I sigh when I see the text from Trevor, and then I realize he's breaking up with me. I send him a quick text to him, thanking him for being understanding, and then I smile happily. He and I had had a good relationship, with good times that I would always remember and cherish, and I was glad it ended on good terms like this, with him understanding that I needed to be with (y/n). I smile, and then put my phone away and then sit down next to (y/n) and watch him as he sleeps, looking so peaceful, which makes me smile.

He snores in his sleep, which also makes me smile, and then I lie down next to him, and place his head to my heart in case he has a nightmare. In the time I've been here with him, he has frequent nightmares, and the only thing I've figured out how to calm him down with is letting him listen to my heartbeat and the sound of my breathing. I see him smile at this, and then I hold him close to me, and smile. It takes me a little to fall asleep and then I look down at (y/n) with a happy smile on my face.

Before I can get to sleep, I start to feel guilty. He's been my best friend for years. I should have noticed he had feelings for me, and then given him an answer years ago. And if not that, I should have known Margaret was abusive way sooner than I had managed to know it. I could have protected him, and then saved him from all of this. I should have been there when he needed me. I know if he were awake, he would tell me it wasn't my fault, and the fact he would forgive me makes me feel even worse.

Sighing, I lie down next to him. He doesn't stir, and then I drape the blanket over the two of us and hold him close to me. I watch him breath, and then I feel his heartbeat which makes me smile. I have no idea how much time passes, but I fall asleep with him, holding him close making sure to protect him. A few hours later, I wake up in the morning with him, still holding him close in my arms. He doesn't stir, and so I chuckle and don't make an effort to let go of him.

He wakes up around an hour later, and then I smile.
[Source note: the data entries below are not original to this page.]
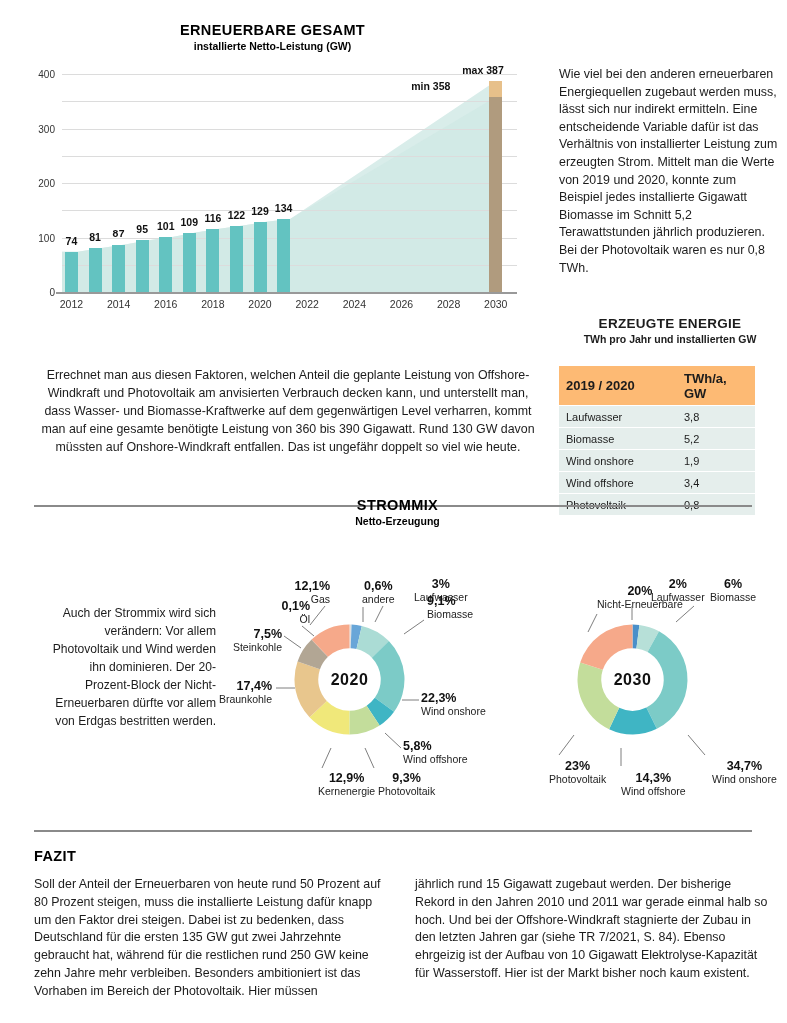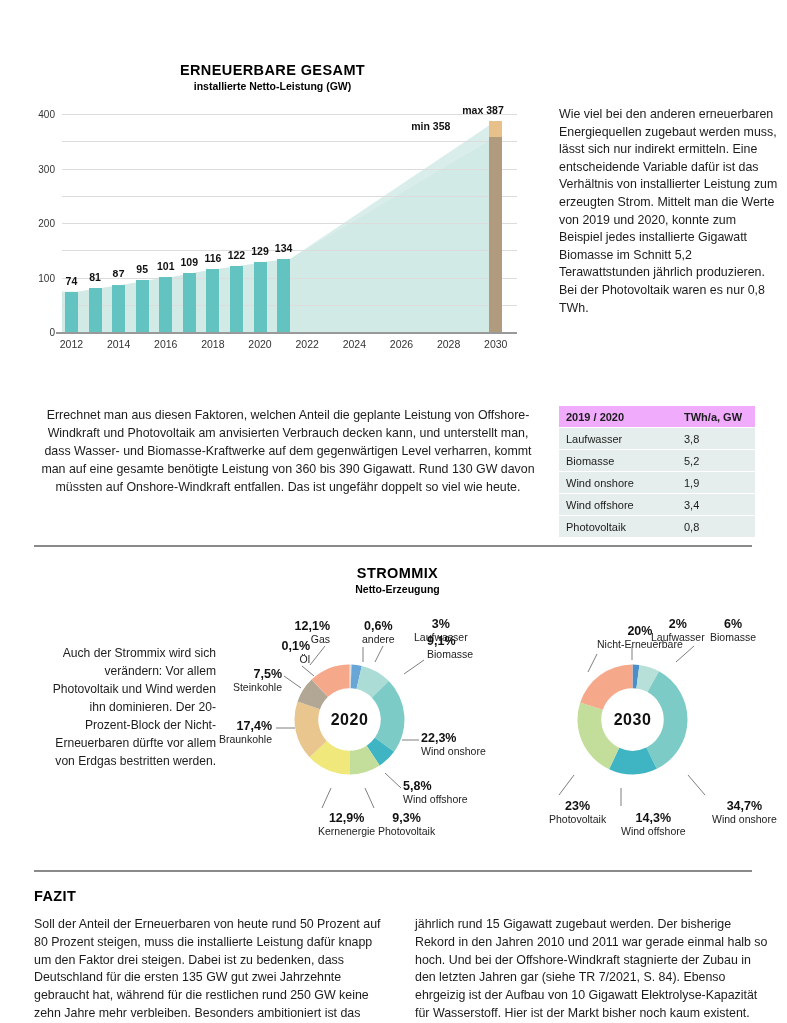"ERNEUERBARE GESAMT" .page { margin-top: 40px -> none }
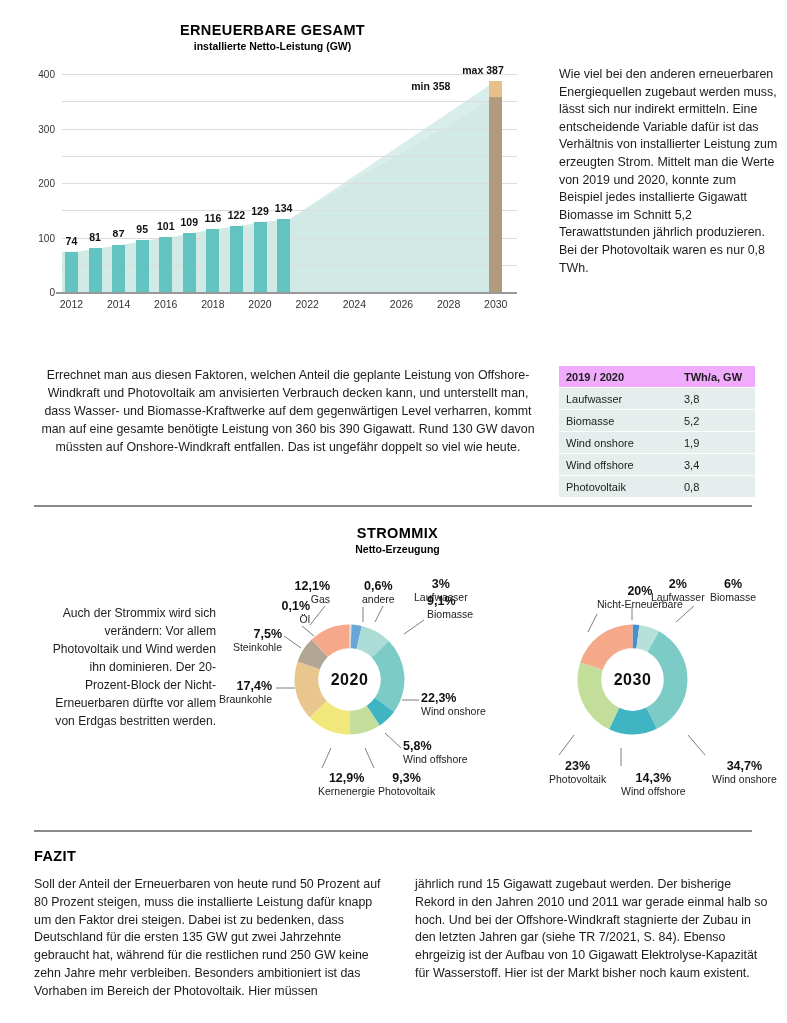"ERZEUGTE ENERGIE" div.tbl-head-wrap { html: none -> <div> <div>ERZEUGTE ENERGIE</div> <div>TWh pro Jahr und installierten GW</div> </div> }
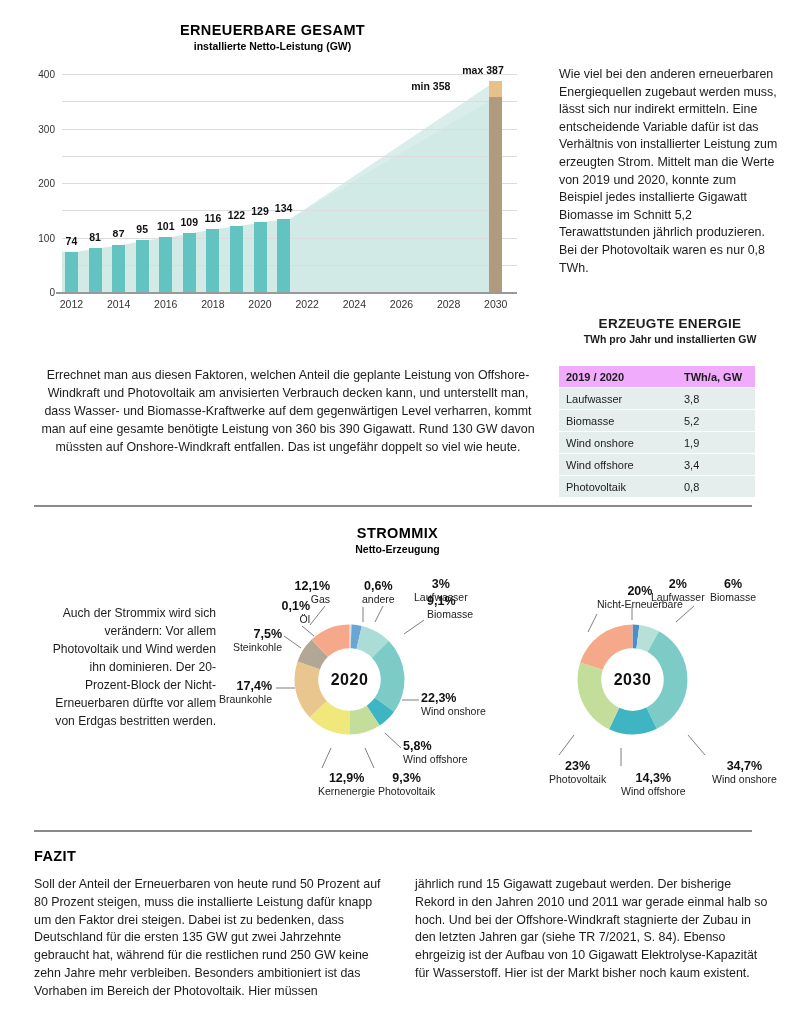"2019 / 2020" table.energy thead th { background: #f0abfc -> #fdba74; font-size: 11px -> 13px }
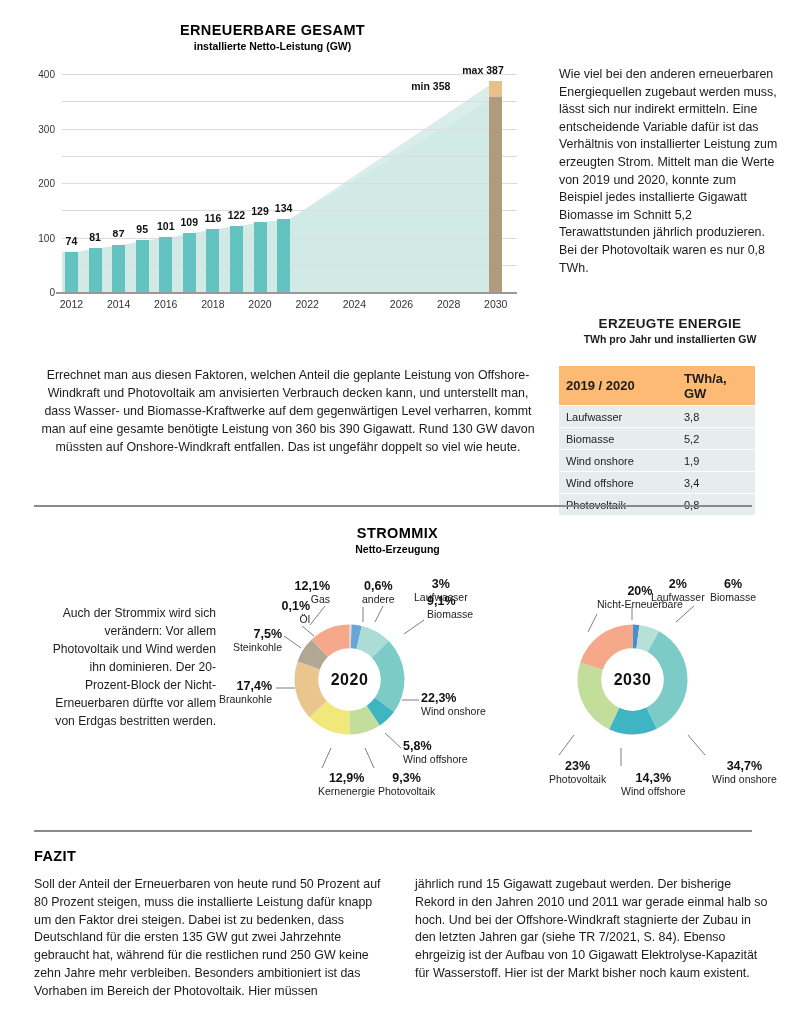"STROMMIX" .sec2-title { top: 525px -> 497px }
I offer to make him breakfast, and then he nods and I let go of him reluctantly and head down to the kitchen to make him breakfast, and I smile at him, still in bed cuddling with one of my stuffed animals he had won for me once. When I finish making him breakfast, I go down to sit with him. He smiles and thanks me, and then I nod and eat breakfast with him happily.

The two of us sit in the bed together, eating and then watching Red Vs Blue together, and laughing as always at the jokes. I smile when I hear the sound of him laughing, which is a sound I had missed so much. It truly filled the room, and made me smile. I chuckled, and then I felt myself falling deeper in love with him than I had been before. Still, i have to remind myself not to say anything just yet. I don't want to take advantage of any emotional vulnerability he may have from his relationship ending. I'll wait forever for him, like he was willing to do for me.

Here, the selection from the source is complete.